NASA's Space Launch System rocket, reflected in the turntable of the Kennedy Space Center in Florida, rolls out for a fourth attempt during a wet dress rehearsal on June 6, 2022.
enlarge / NASA’s Space Launch System rocket, reflected in the turntable of the Kennedy Space Center in Florida, rolls out for a fourth attempt during a wet dress rehearsal on June 6, 2022.

Trevor Mahlmann

It really happens. NASA is finally ready to launch its massive Space Launch System rocket, and barring catastrophes, the Orion spacecraft is going to fly to the moon and back.

The space agency’s final preparations for this Artemis I mission are going so well that NASA now plans to roll the rocket to Launch Pad 39B on Tuesday, Aug. 16 at 9 p.m. ET (01:00 UTC). Wednesday). This is two days ahead of the previously announced rollout schedule.

This earlier date for the launch of the missile follows the completion of a test of the flight termination system over the weekend. This was the last major test of the launch system and spacecraft prior to deployment and marks the completion of all major pre-launch activities. NASA continues to target three dates to attempt the Artemis I launch: August 29, September 2, and September 5.

The flight termination system is an isolated part of the missile. In the event of a problem during takeoff, ground controllers can send a signal to the flight termination system to destroy the missile before it drifts off course and threatens a populated area.

Because this shutdown system is separate from the missile, it has an independent power supply that is only rated for about three weeks. This limit is set by the US Space Force, which operates the Eastern Range, including Kennedy Space Center. The problem for NASA is that one of the proposed launch dates, September 5, fell outside this prescribed limit.

However, NASA said it has received an extension of the Space Launch Delta 45 for the validation of the flight termination system from 20 to 25 days before it is due for retesting. The waiver is valid during the Artemis I launch attempts, NASA said. However, if the mission fails to launch on any of these three attempts due to weather, technical problem, or other scrub reasons, the missile must be rolled back to the Vehicle Assembly Building for flight termination system work.
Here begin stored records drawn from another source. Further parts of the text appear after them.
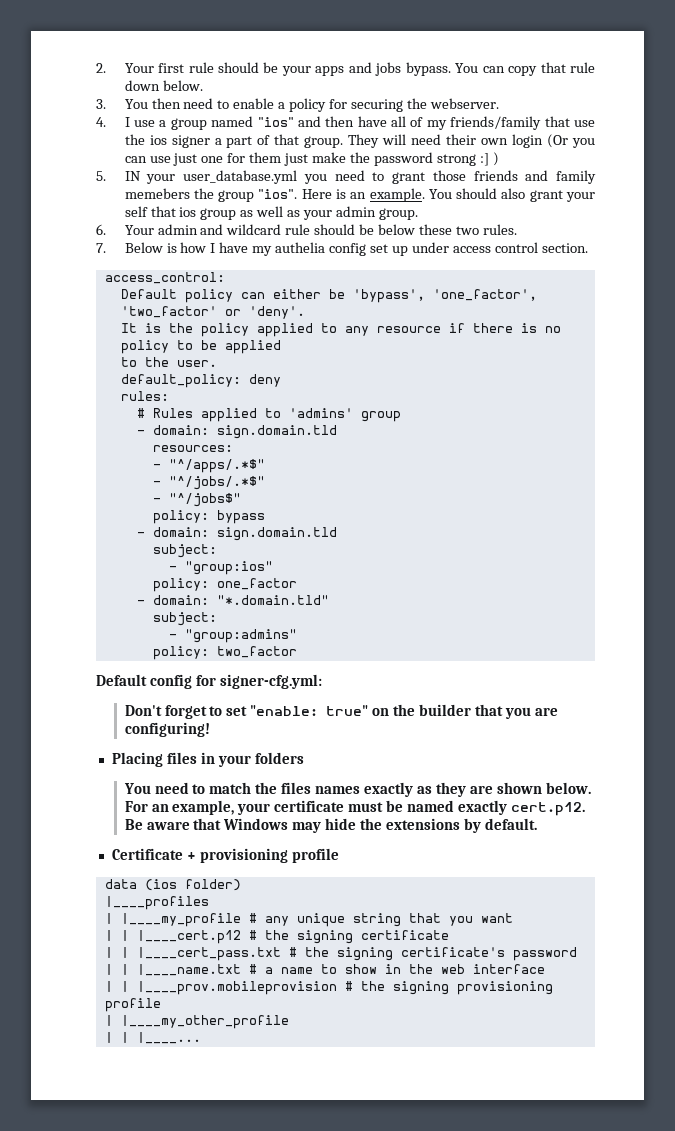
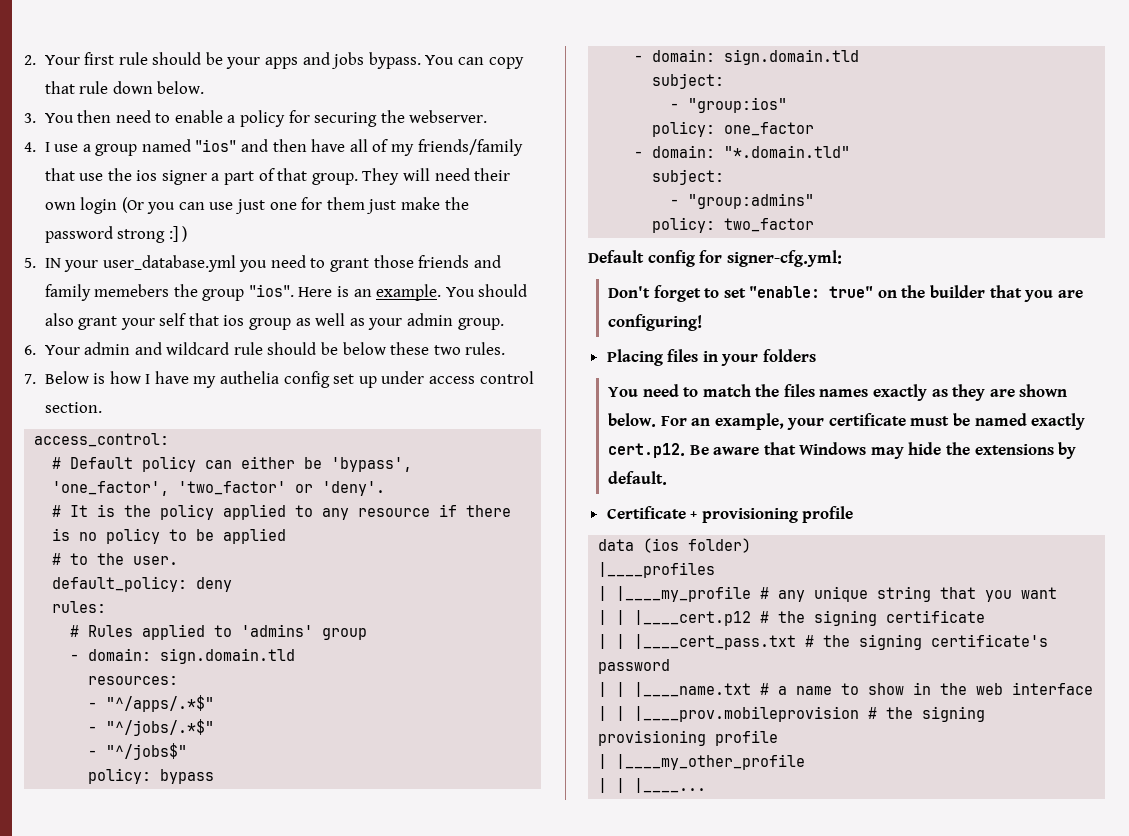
- Default policy can either be 'bypass', 'one_factor', 'two_factor' or 'deny'.
+ # Default policy can either be 'bypass', 'one_factor', 'two_factor' or 'deny'.
- It is the policy applied to any resource if there is no policy to be applied
+ # It is the policy applied to any resource if there is no policy to be applied
- to the user.
+ # to the user.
Each of the three upcoming launch options would enable a “long-class” mission for the Orion spacecraft, which will be detached and orbit the moon for several weeks before returning to Earth and crashing into the Pacific Ocean. The missions would range in length from 39 to 42 days.

The Artemis I mission is an important step forward for NASA and its ambitions for a human exploration program in deep space. The rocket’s next launch will carry four astronauts around the moon, and the third launch is planned to allow for a human landing there, possibly in the mid-2020s.

The SLS missile program has often been criticized for its extensive delays and price tag of more than $20 billion. But with a successful launch within a few weeks, the space agency will be able to quell at least one of these criticisms by proving that the massive rocket works as intended.